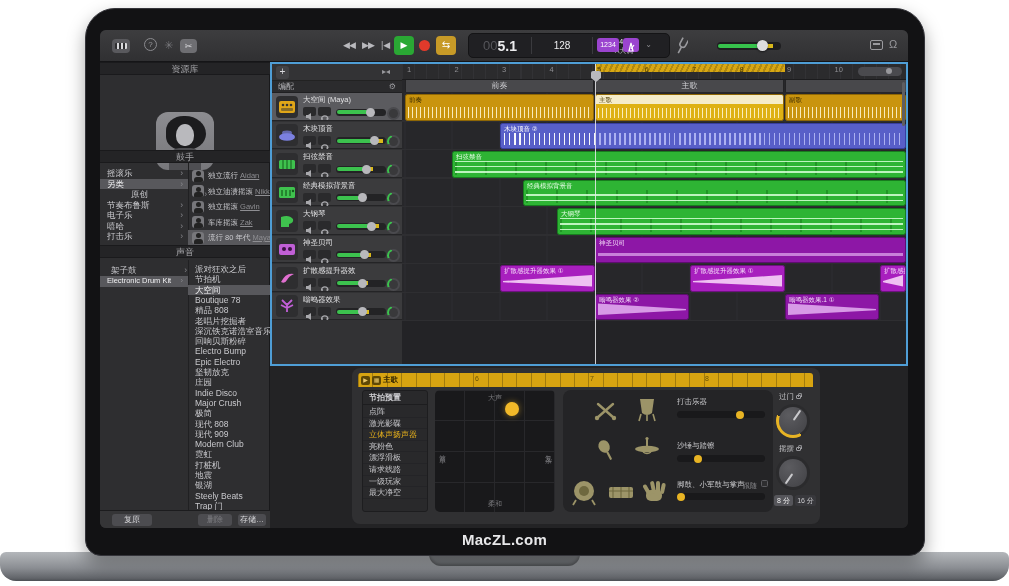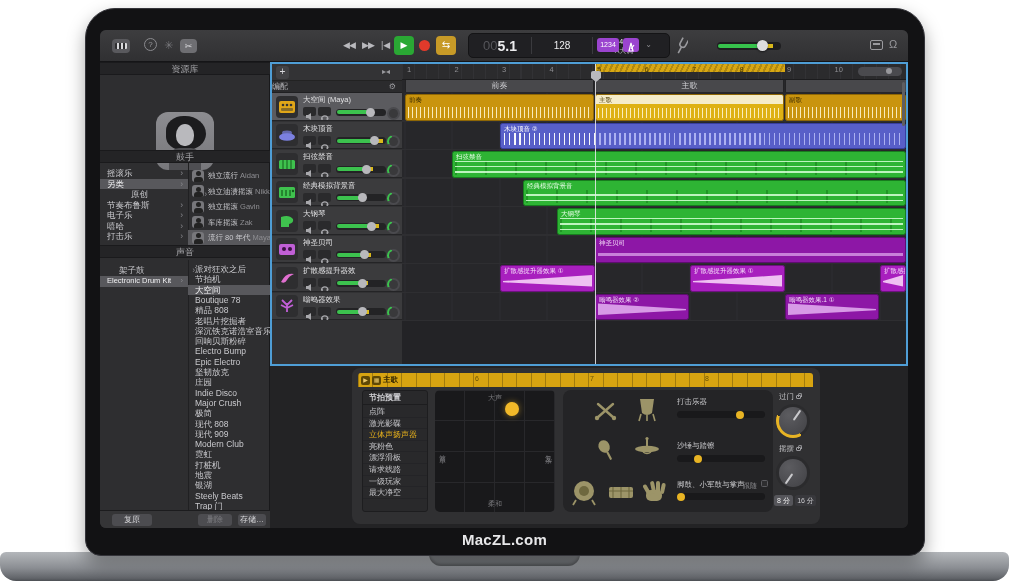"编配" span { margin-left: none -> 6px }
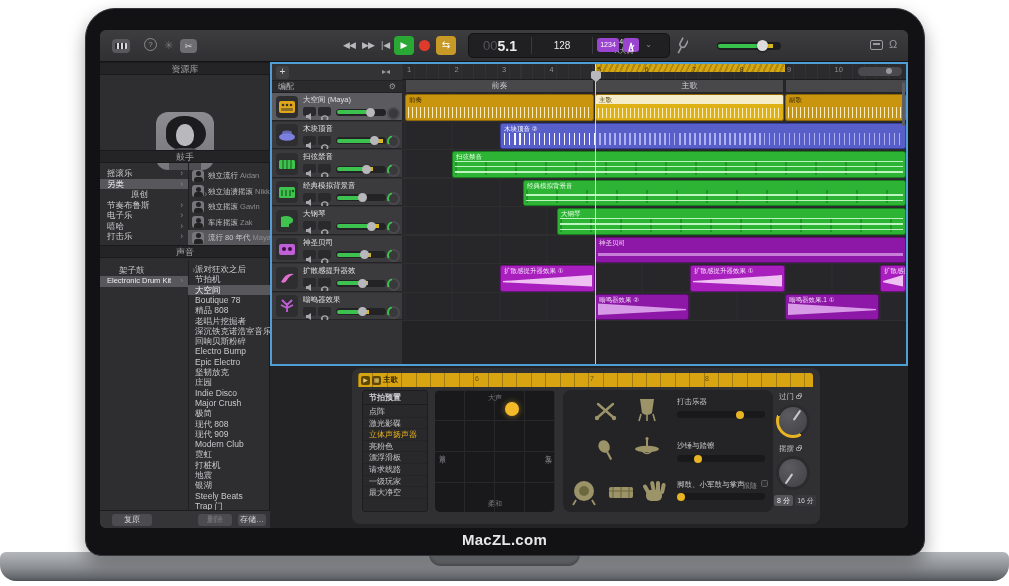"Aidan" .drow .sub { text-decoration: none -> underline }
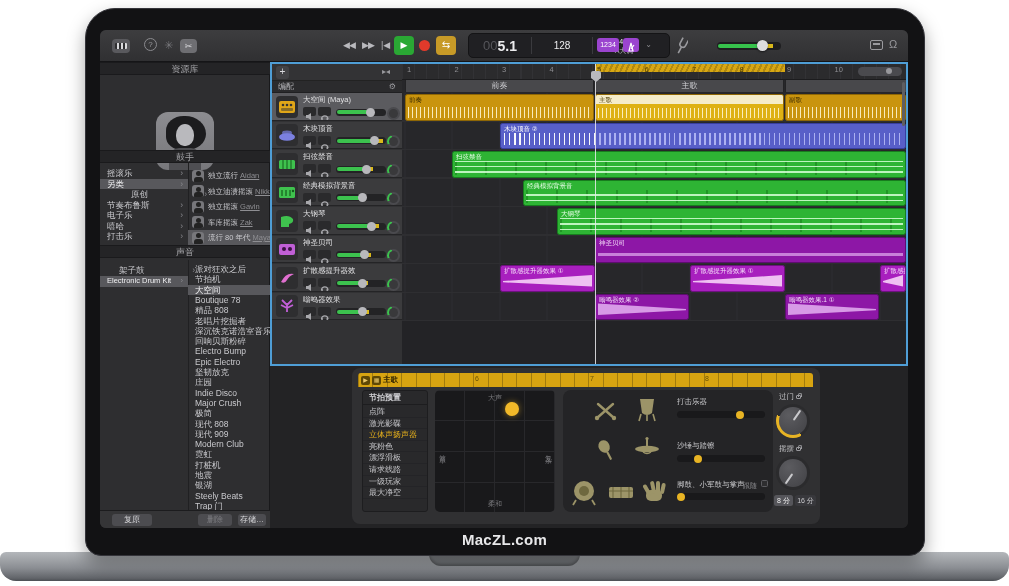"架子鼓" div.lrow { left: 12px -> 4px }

--

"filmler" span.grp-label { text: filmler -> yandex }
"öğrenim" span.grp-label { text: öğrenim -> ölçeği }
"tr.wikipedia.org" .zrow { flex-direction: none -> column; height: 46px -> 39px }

* * *

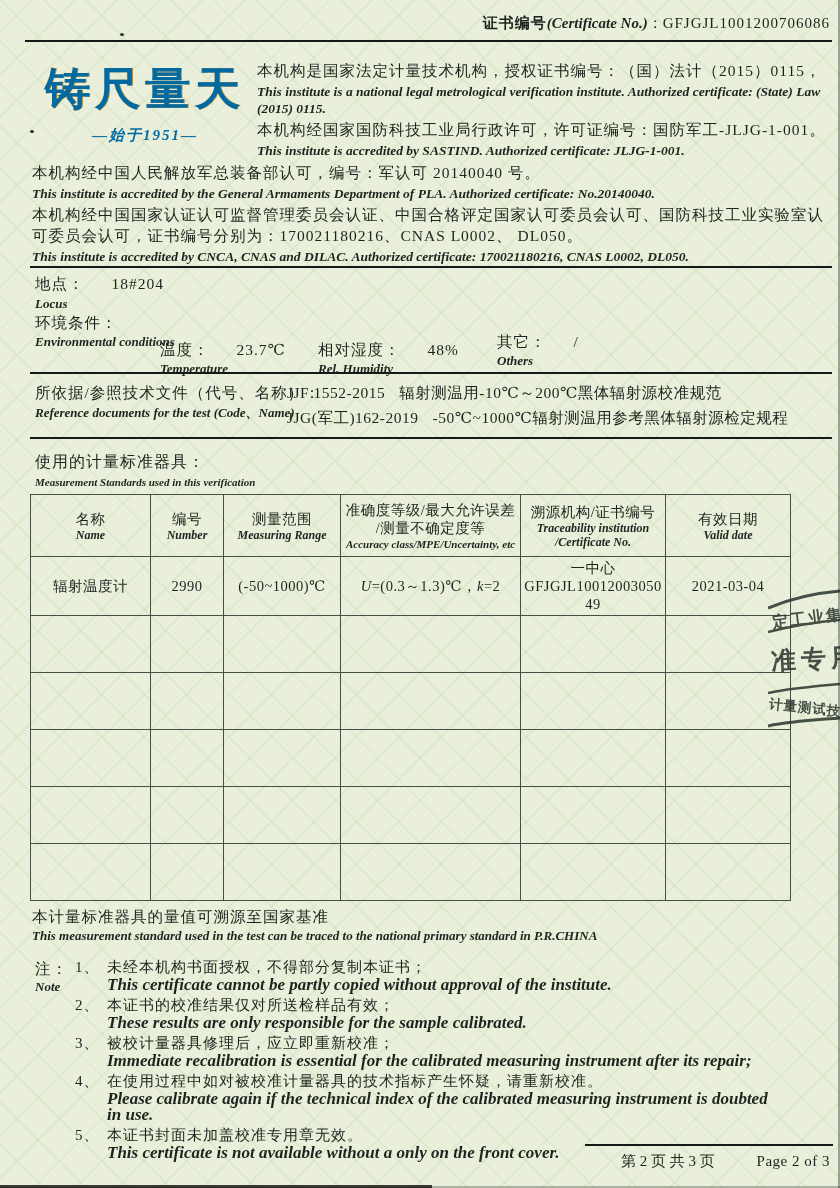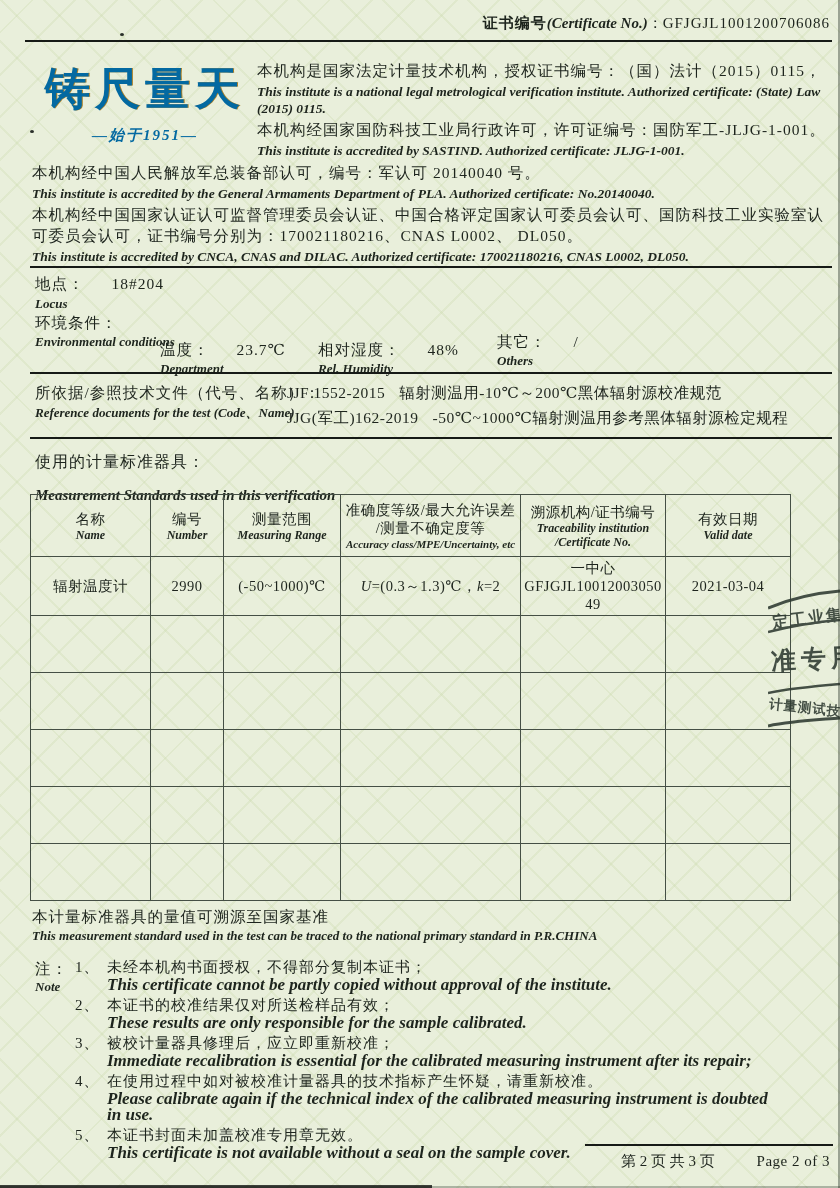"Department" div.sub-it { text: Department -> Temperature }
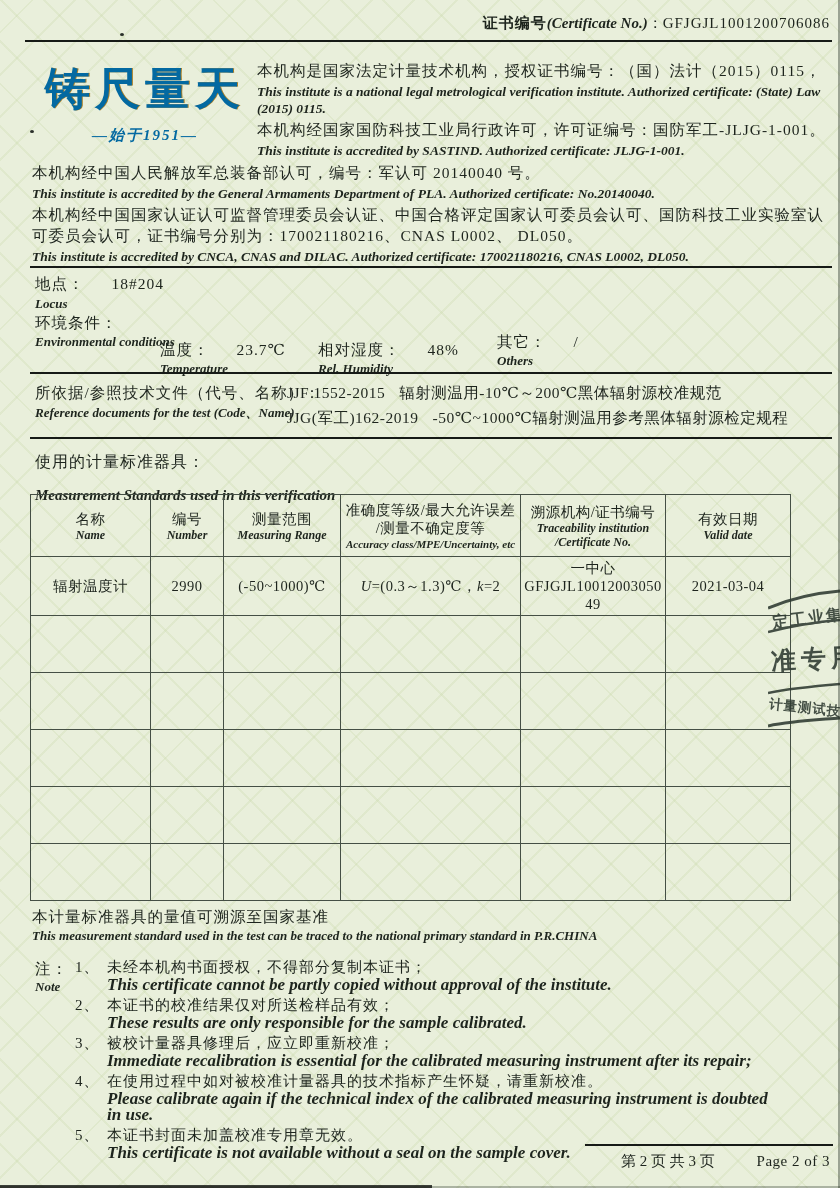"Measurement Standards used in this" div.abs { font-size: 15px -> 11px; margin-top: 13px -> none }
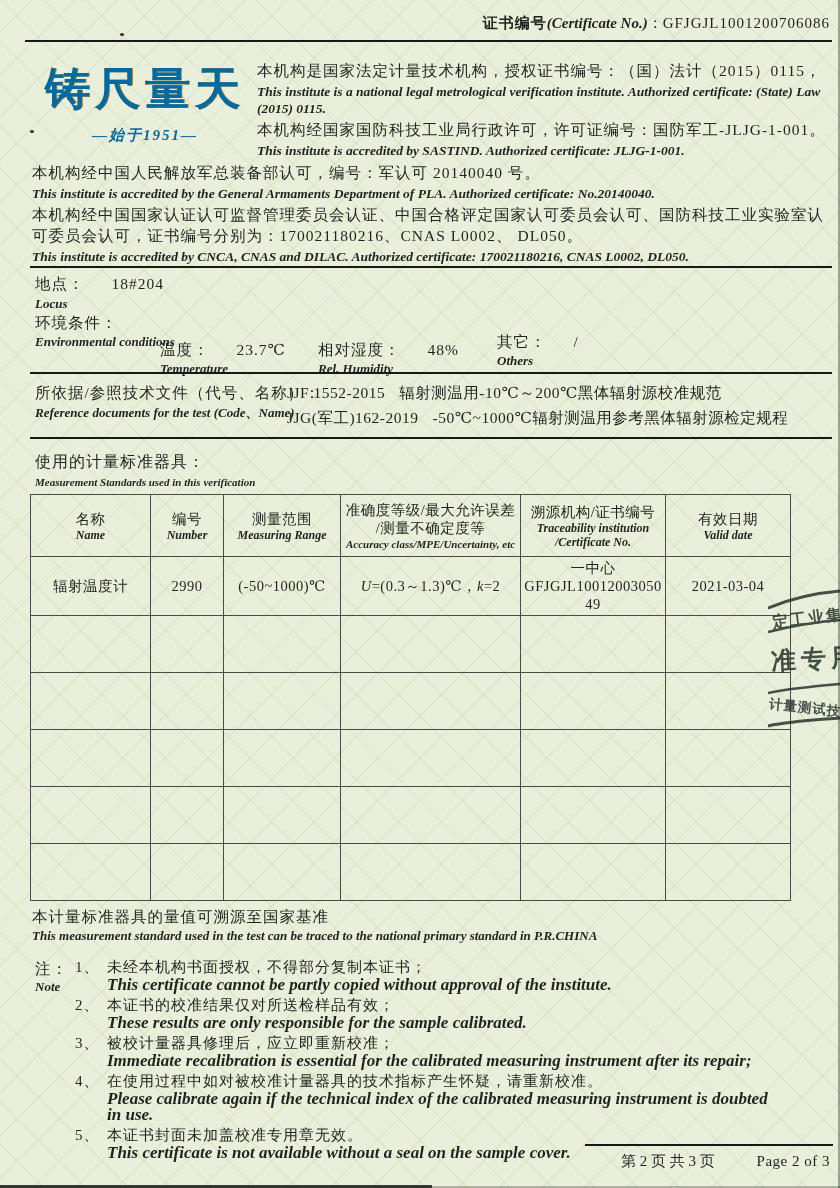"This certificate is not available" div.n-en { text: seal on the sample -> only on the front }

◆ WHAT IS NEEDED:
Copy word for word the lines above, starting at the line containing "margin-left: none ->" and ending at the line containing "left: 12px ->", inclusive, with no pictures.

◆ RESPONSE TO THE TASK:
"编配" span { margin-left: none -> 6px }
"Aidan" .drow .sub { text-decoration: none -> underline }
"架子鼓" div.lrow { left: 12px -> 4px }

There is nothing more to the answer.